Research changed its form, capabilities and scope over time. In those days, research was out of curiosity and it resulted in pleasure. As Feynman puts it, it was the pleasure of finding things out. The intentions, aspirations and foresight were limited to the point of finding it out and hence the focus. The results were marvellous and carried a kind of beauty and generality and were open to change if attacked by counter arguments of sufficient potential.

The founders of science had a pleasure trip. They did not care about the monetary and societal implications of their work. One might argue that it was easy in those days to make a breakthrough discovery in science because many of the fundamentals were not yet formed. But even so, it required clear and original thinking to come up with rules based on observations all by themselves. So did Mechanics, Electricity, Magnetism, Thermodynamics happened.

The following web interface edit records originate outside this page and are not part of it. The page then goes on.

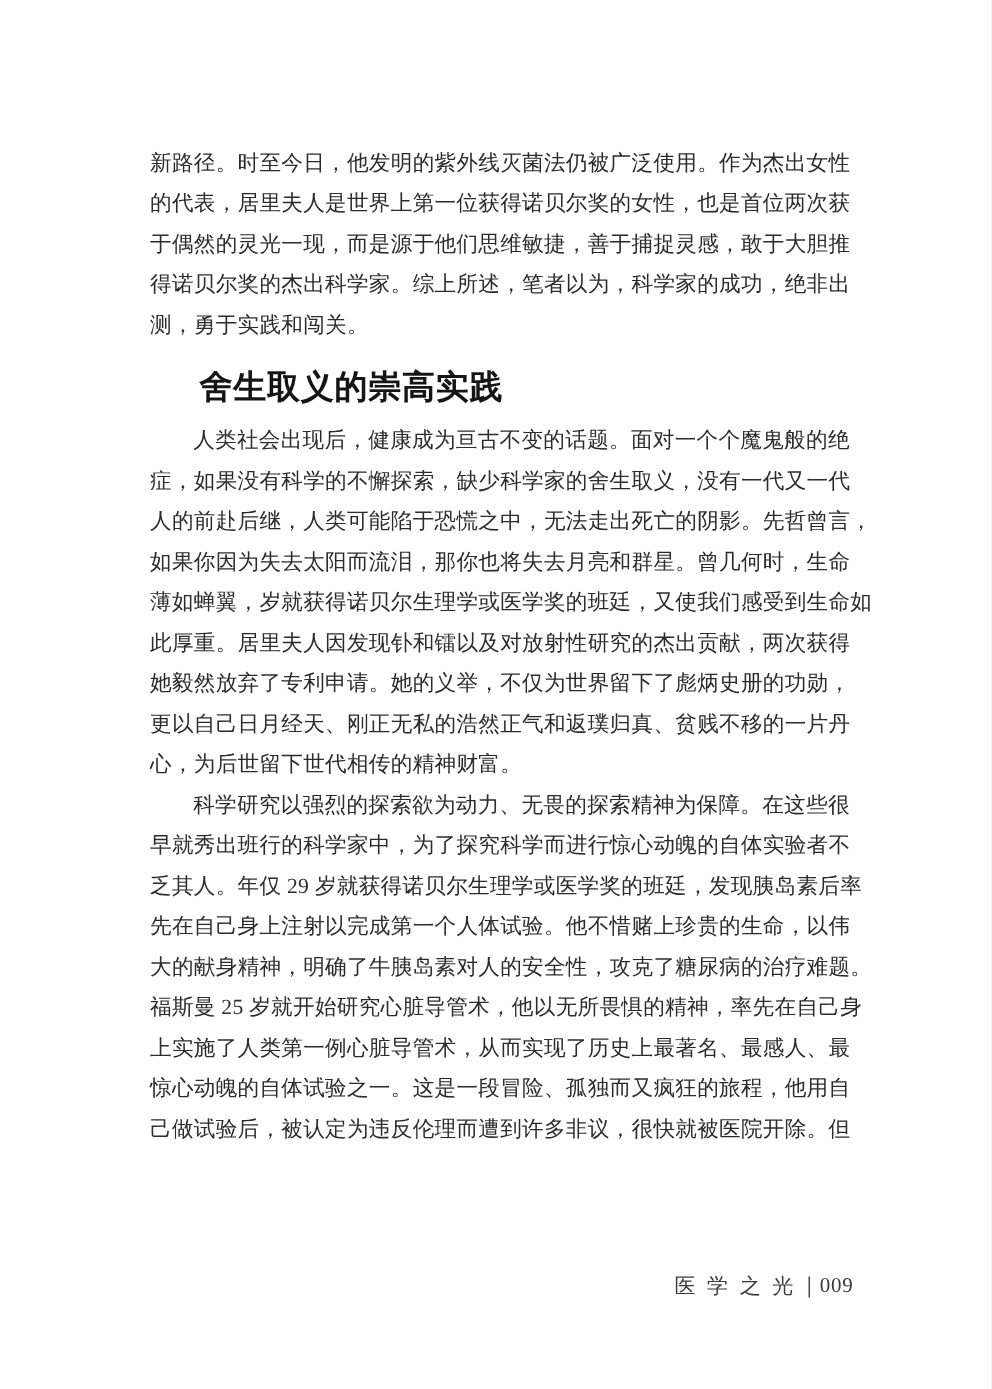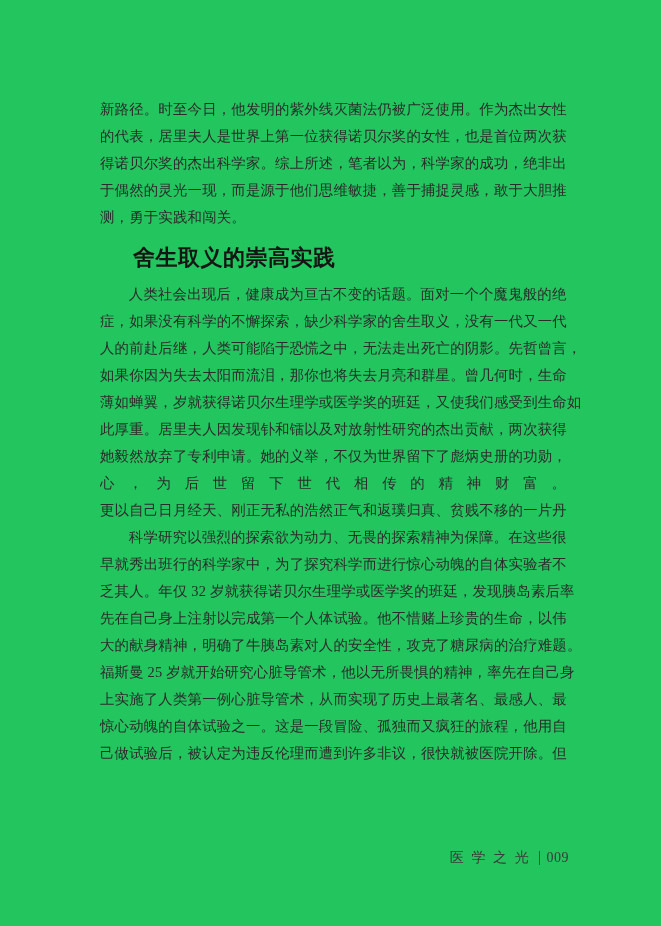"新路径。时至今日，他发明的紫外线灭菌法仍被广泛使用。作为杰出女性" .page { background: #22c55e -> #ffffff }
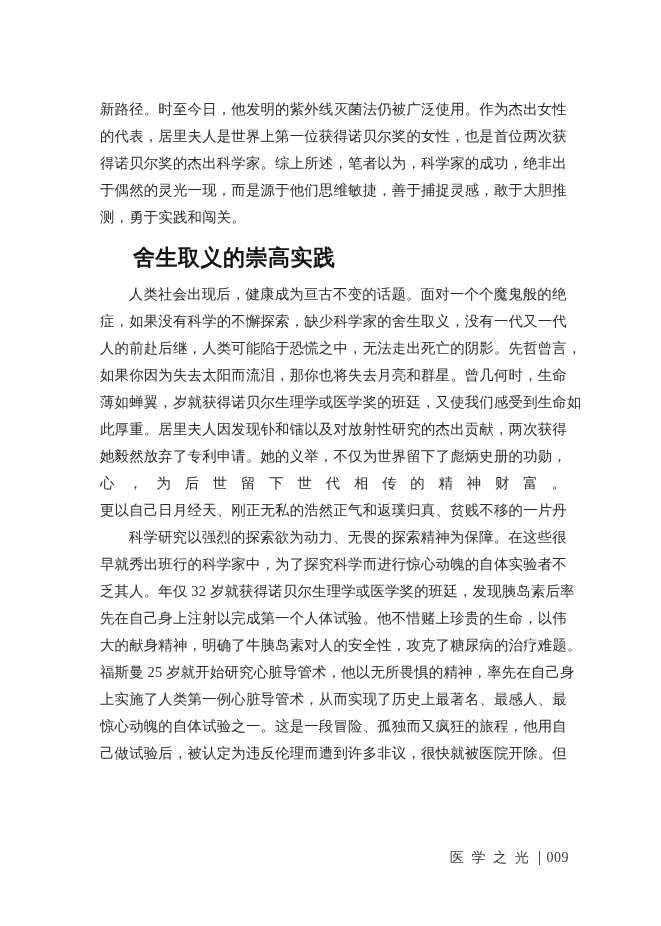"得诺贝尔奖的杰出科学家。综上所述，笔者以为，科学家的成功，绝非出" div.line { order: before "于偶然的灵光一现，而是源于他们思维敏捷，善于捕捉灵感，敢于大胆推" -> after "于偶然的灵光一现，而是源于他们思维敏捷，善于捕捉灵感，敢于大胆推" }
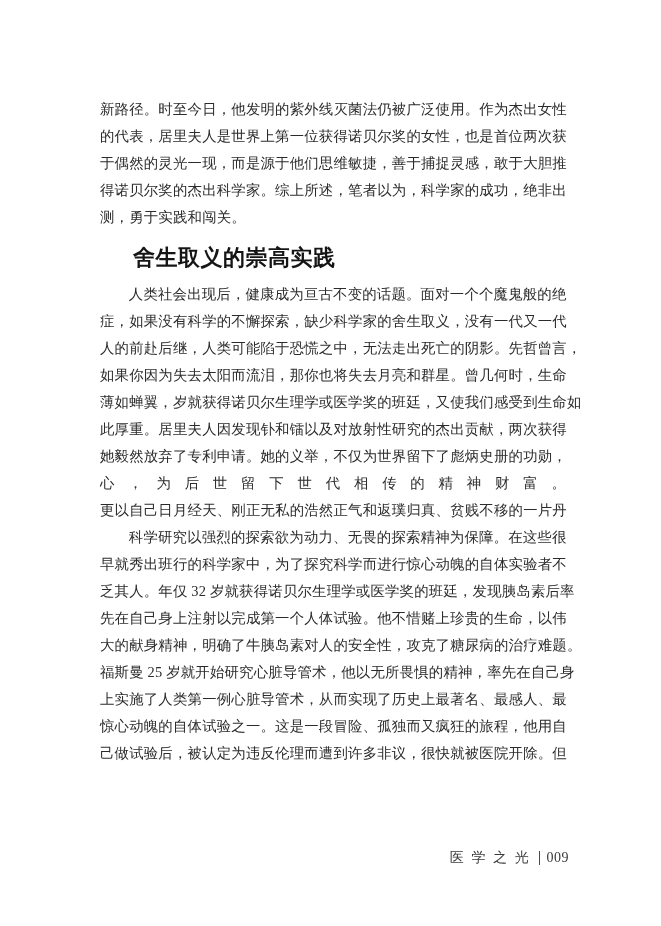"心，为后世留下世代相传的精神财富。" div.line { order: before "更以自己日月经天、刚正无私的浩然正气和返璞归真、贫贱不移的一片丹" -> after "更以自己日月经天、刚正无私的浩然正气和返璞归真、贫贱不移的一片丹" }
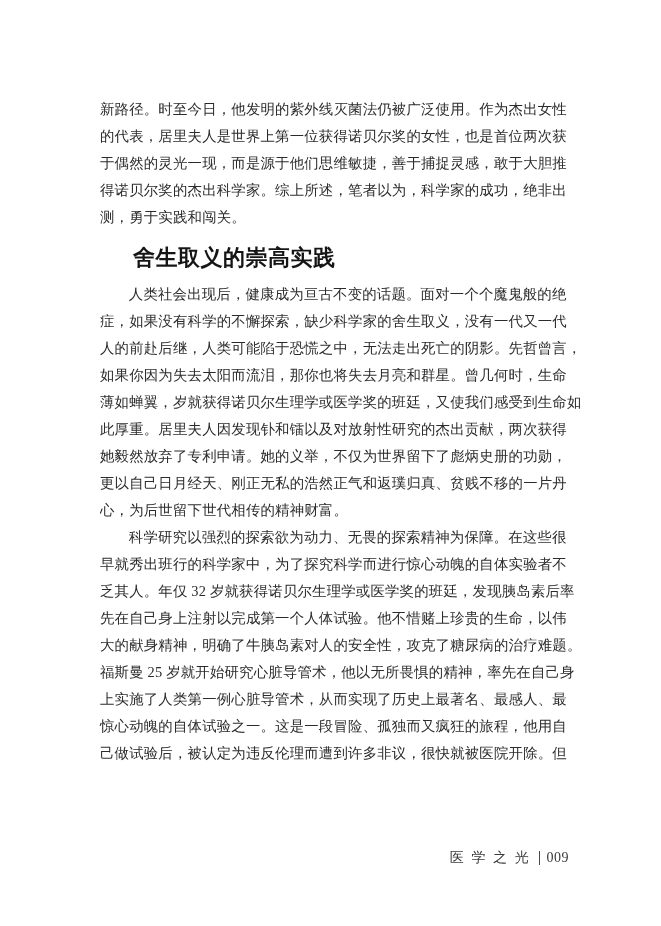"乏其人。年仅 32 岁就获得诺贝尔生理学或医学奖的班廷，发现胰岛素后率" div.line { text: 32 -> 29 }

The science was entirely mathematical; and mathematics, simple. For that matter, a majority of fundamental properties are but constants defined to satisfy equations. Otherwise, how can one define mass? Mass is but a constant that satisfies the equation ‘F=ma’ as defined by Newton. Its just a constant, a notion, as ‘m’ is in ‘y=mx’. Or so was entropy in Thermodynamics. As Stephen Hawking puts it, entropy is just a matter of notion. Reasonably consequently, the notion of unidirectional arrow of time is also a justification to support the asymmetry in human perception of past and future.

Perhaps in the 18th Century, the notion of engineering has swept in. To my understanding, engineering is application of physics or rather physical laws to make life better. Engineering in many ways set or limited the scope of growth of research. Research was all focused towards making better automobiles, electricity and so on.

The liberty in thinking and exploring new avenues or ideas turned even limited with the advent of corporate research. Here, the researchers are but a part of a manufacturing chain where all they concentrate is on minute incremental work to the existing product or technology. I agree that one need not undermine the effects of these minor increments. What is really bothersome in this chain is that the researcher has no liberty to focus his effort or drive with passion an idea to reality. Because he is just one in the chain, his ideas need not necessarily fructify even though they might be good. A good example would be the invention of GUI by a researcher in Xerox, which would have never turned out to be an ingredient of a product if Steve Jobs were not to pick it up.

The point I’m trying to make here is, as soon as engineering swept in, research was forced to justify itself on the grounds of whether or not it is useful to the society; and in case of corporate research, the justification is in terms of the business impact and profit for the company. The capacity and capability of scientific experiments was more or less aligned towards delivering an important and relevant goal and hence stunted growth in all of its possibilities.

Now, an immediate question can be as to what are those fields where science is terribly restricted. And I will be just as stumped as a theistic, when asked to show God. Being a part of the system, the current day, I cannot make out what would be outside. What I cannot understand, I obviously cannot explain. But still, the argument is simple and logical; as long as you are focusing on one thing, perhaps very justly so, you are missing on the liberty to explore the rest.

I’m not saying that the liberty depleted in entirety or that free explorers of science or nature do not exist anymore. Those who do so, unfortunately form a minority despite the humungous increase the percentage of population that are acquainted to science in the modern day.

So in this present scenario, on what basis should a ‘researcher’ derive satisfaction from his work? Because it is all hazy as to what ‘end goal’ is he working towards? Should he come up with evasive counter –logical statements like those that support existence of God as made by intelligent God-men or should he accept his limitations and be termed as a ‘resentful employee’, thoroughly disappointed with his current status and work scope?